I’d say much the same for the press, but I’ve said enough about them lately.

Back in 1990, I remember Des Lynam closing up another agonising England game with the phrase “We’ll be back on ________ for more enjoyment – if you call this enjoyment, that is..” and that was just right, then. It would jar, now. Because I sense, beyond the echo-chambers of the press and television, still presenting football as though nothing’s changed, a desire for football to just chill out and enjoy itself some more. To relax and play. To live up to the party atmosphere, the flags on expensive cars and white vans, the flags in the hands of Sikhs and Whites and ex-pat Americans.

We’d really, really like to win – it’s more fun than losing, and we’ve got the players after all – but we want to do it properly, and we want the chance to cheer, and cheer, and cheer as it happens. We don’t want to be mature about it – we don’t want to scrape through. We want to scrape the opposition off the back of their goal at the end of the game. That’s not quite the same as the press expecting us to win every match 8-0. But we do want to make a serious attempt to do so.. and if we go down, then..
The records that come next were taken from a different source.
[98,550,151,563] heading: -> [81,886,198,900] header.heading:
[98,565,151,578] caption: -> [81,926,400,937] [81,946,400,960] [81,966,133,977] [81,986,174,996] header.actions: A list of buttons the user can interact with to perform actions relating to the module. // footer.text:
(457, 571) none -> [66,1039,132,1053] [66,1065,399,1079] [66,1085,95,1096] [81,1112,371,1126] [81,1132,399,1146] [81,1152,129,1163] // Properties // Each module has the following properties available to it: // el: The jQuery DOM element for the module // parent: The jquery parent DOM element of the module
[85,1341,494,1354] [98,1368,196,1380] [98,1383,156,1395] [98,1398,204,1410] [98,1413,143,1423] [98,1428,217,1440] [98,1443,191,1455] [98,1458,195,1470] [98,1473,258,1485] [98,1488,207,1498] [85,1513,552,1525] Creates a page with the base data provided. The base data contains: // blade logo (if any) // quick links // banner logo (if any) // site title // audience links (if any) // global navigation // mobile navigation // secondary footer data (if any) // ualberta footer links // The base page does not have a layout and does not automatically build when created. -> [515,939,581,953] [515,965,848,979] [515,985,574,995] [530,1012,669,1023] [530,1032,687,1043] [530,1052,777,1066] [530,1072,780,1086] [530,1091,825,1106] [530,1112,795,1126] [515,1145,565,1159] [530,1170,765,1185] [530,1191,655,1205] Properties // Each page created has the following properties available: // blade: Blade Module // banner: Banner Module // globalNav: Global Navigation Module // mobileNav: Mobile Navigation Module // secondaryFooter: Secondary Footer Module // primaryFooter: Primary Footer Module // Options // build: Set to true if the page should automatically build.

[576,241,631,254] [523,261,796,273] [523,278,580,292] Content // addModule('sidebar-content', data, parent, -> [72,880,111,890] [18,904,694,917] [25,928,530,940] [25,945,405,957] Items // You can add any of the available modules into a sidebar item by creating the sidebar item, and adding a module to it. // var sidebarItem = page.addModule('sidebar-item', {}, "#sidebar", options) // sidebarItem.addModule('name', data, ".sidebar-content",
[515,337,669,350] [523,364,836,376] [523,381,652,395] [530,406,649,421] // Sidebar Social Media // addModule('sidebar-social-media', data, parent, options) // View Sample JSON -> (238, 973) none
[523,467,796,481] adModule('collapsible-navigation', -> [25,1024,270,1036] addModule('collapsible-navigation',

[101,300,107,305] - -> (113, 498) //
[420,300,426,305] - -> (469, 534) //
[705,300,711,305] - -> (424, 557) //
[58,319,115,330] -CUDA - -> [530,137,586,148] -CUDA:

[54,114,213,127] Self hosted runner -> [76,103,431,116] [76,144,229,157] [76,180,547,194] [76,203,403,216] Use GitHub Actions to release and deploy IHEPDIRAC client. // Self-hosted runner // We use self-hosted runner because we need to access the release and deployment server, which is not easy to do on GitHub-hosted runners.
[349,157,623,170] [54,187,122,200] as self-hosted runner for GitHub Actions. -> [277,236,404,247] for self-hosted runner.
If I’m right, then all of this has to percolate through eventually. The message has to reach the team one day: don’t be afraid – just go for it – we’re not going to kill you if you lose – we’re not the greater losers for your defeat. When it does, I think the fear, so obvious in our players this summer, might just begin to fade a little. It only has to be a little.

Because fear’s very much a part of the league game, and it won’t go away from that. Gary Neville tells the story of his early years at Manchester United:-

I still remember Steve Bruce ripping me to shreds at Elland Road, Mark Hughes charging at me just because I hadn’t played the ball into the channel, Eric Cantona giving me the stare, Keaney and Incey snarling. And that was before you had to face the manager. It was a hard school…

Fear’s a drag on performance, encouraging you to play safe rather than gamble between a masterstroke and a killing error.

Different things are changing at league level, and, again, I think they might contribute to a significant drop in the pressure around the England team.

Changing Football Cultures

The ingress of significant numbers of the middle class into outspoken fanhood after 1990 was seen as a fad at first, a temporary thing brought on by too much Gazza and Nick Hornby. It’s endured. To the frustration of many lifelong fans, and fans at clubs lower down the league structure that don’t share the Middle Class Experience to the same degree, football’s century-long Working Class character has faded away.

The immediate relevance to this insofar as England are concerned is that the game of football really is the national game now – and it’s the game as much of the professional classes as it is the game of the men who built it, kept it going, and saw it through to 1990. Even the players are now more middle class than they once were – Frank Lampard was privately educated; the rest of the squad have spent most of their lives a long, long way away from anyone involved in hard manual labour. In this, the ’66 men are right: there is a contrast between their day and ours.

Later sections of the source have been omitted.